EXERCISE — Repeat every line of the data exactly; the pictures stay out.

-- ENTRIES PROVIDED follows --

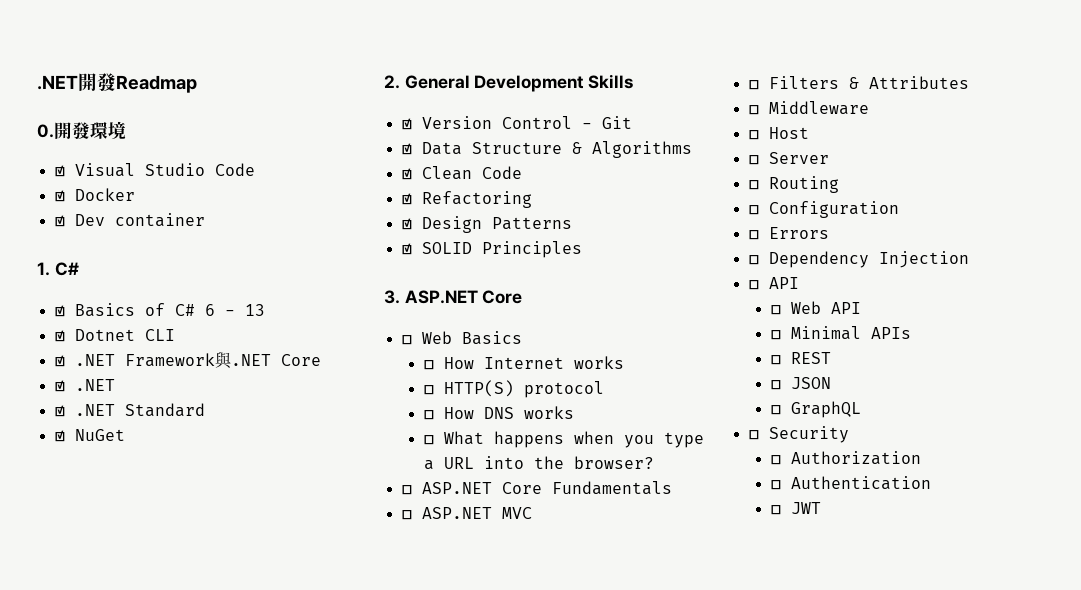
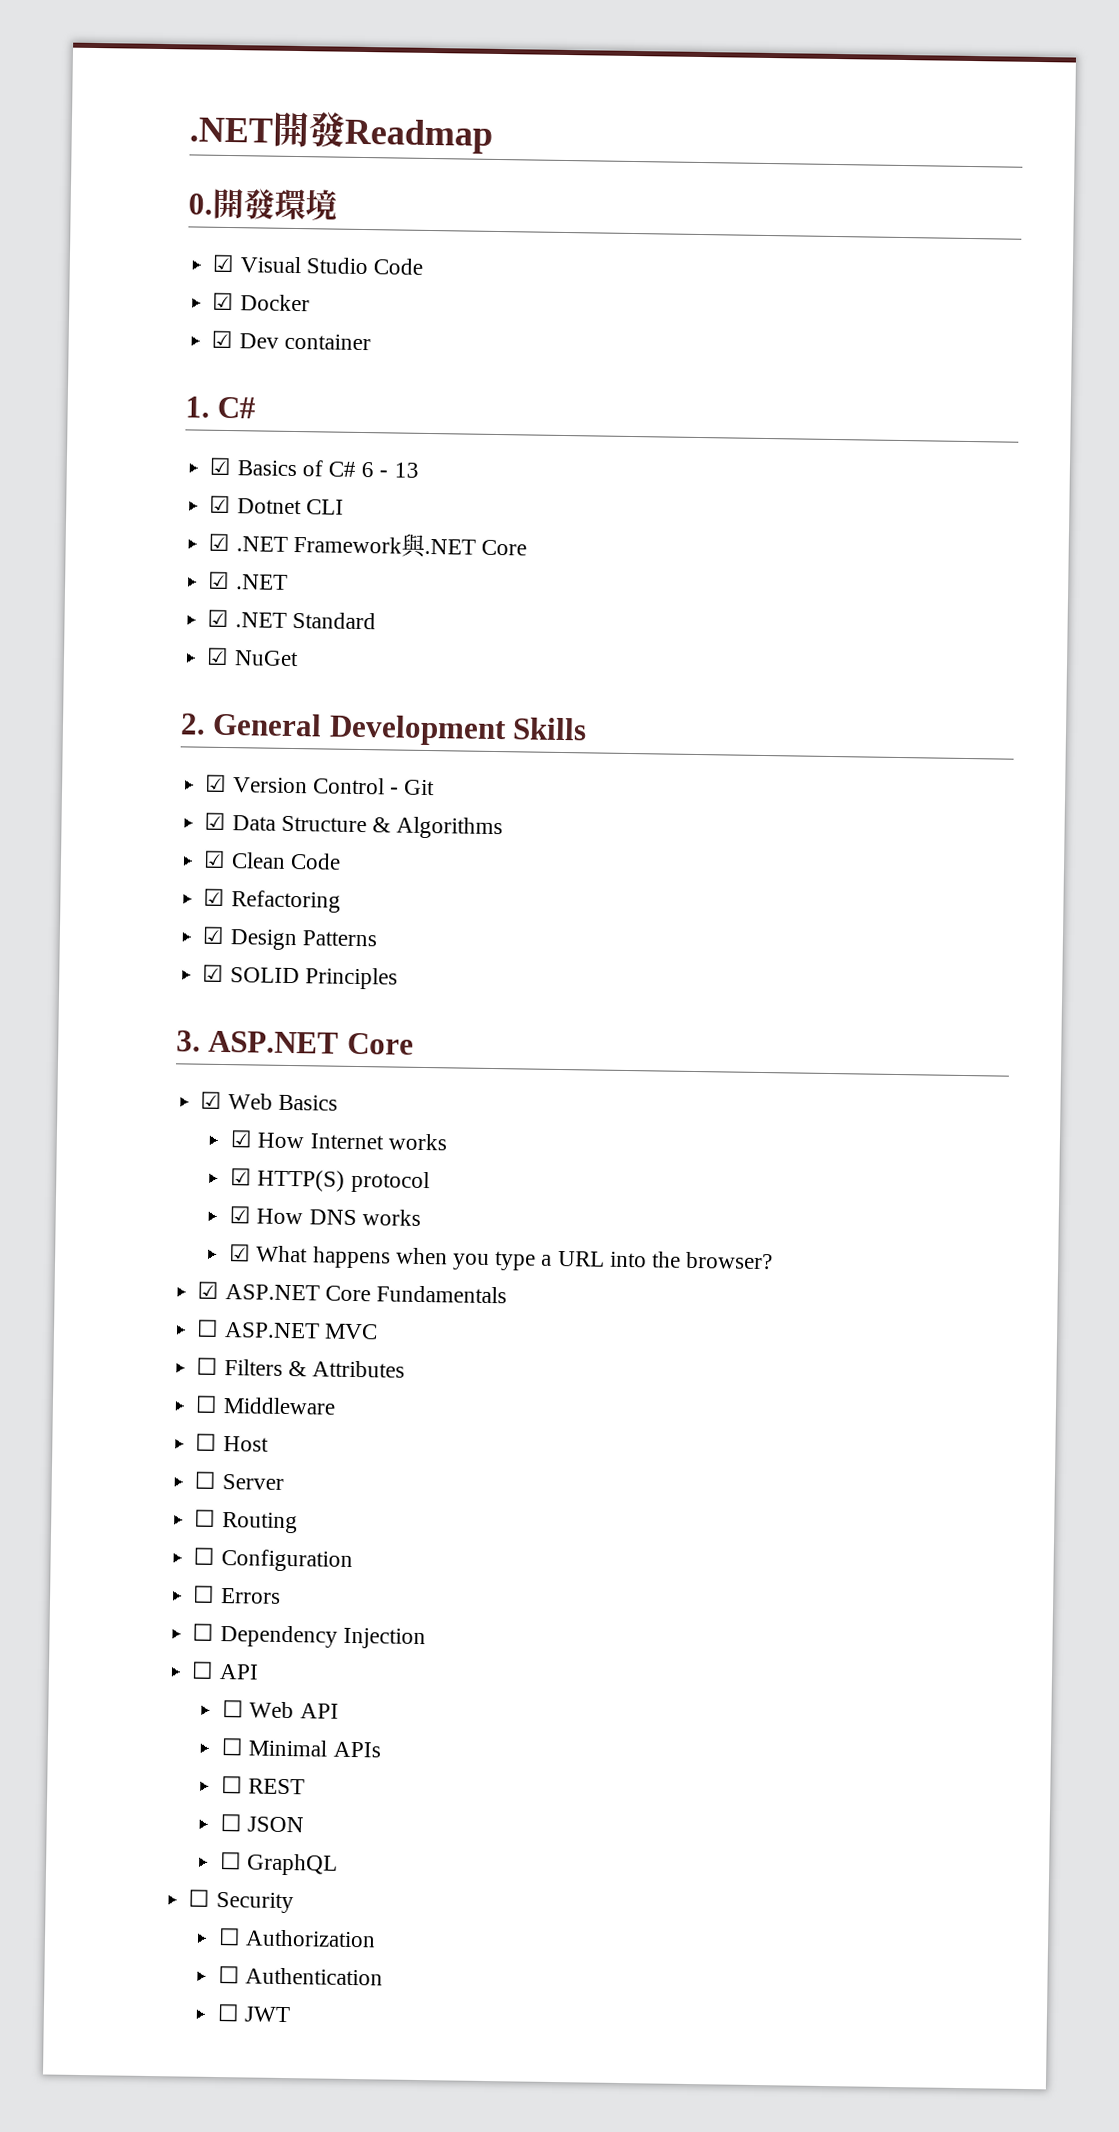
- ☐ Web Basics
+ ☑ Web Basics
- ☐ How Internet works
+ ☑ How Internet works
- ☐ HTTP(S) protocol
+ ☑ HTTP(S) protocol
- ☐ How DNS works
+ ☑ How DNS works
- ☐ What happens when you type a URL into the browser?
+ ☑ What happens when you type a URL into the browser?
- ☐ ASP.NET Core Fundamentals
+ ☑ ASP.NET Core Fundamentals

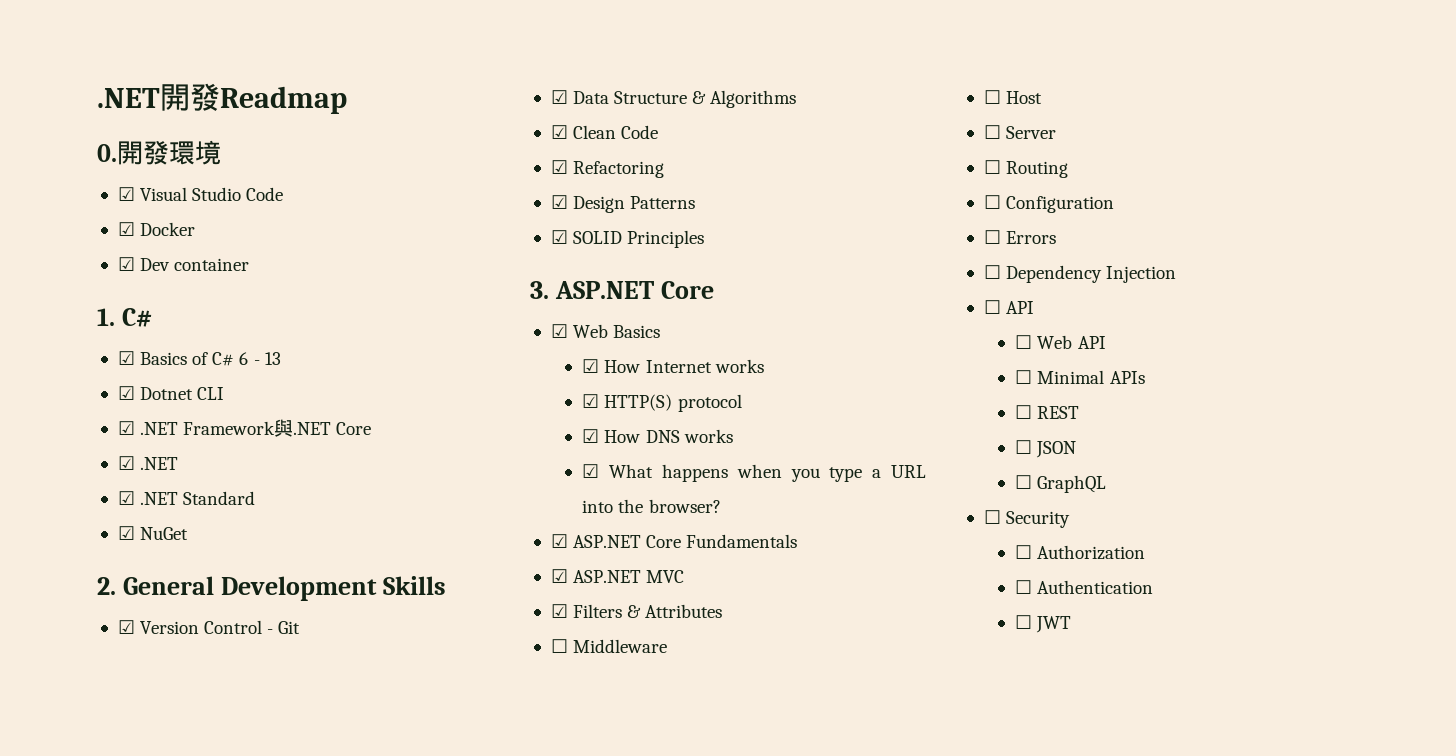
- ☐ ASP.NET MVC
+ ☑ ASP.NET MVC
- ☐ Filters & Attributes
+ ☑ Filters & Attributes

-- ENTRIES PROVIDED concluded --

ANSWER TO THIS EXERCISE —
- ☐ Web Basics
+ ☑ Web Basics
- ☐ How Internet works
+ ☑ How Internet works
- ☐ HTTP(S) protocol
+ ☑ HTTP(S) protocol
- ☐ How DNS works
+ ☑ How DNS works
- ☐ What happens when you type a URL into the browser?
+ ☑ What happens when you type a URL into the browser?
- ☐ ASP.NET Core Fundamentals
+ ☑ ASP.NET Core Fundamentals

- ☐ ASP.NET MVC
+ ☑ ASP.NET MVC
- ☐ Filters & Attributes
+ ☑ Filters & Attributes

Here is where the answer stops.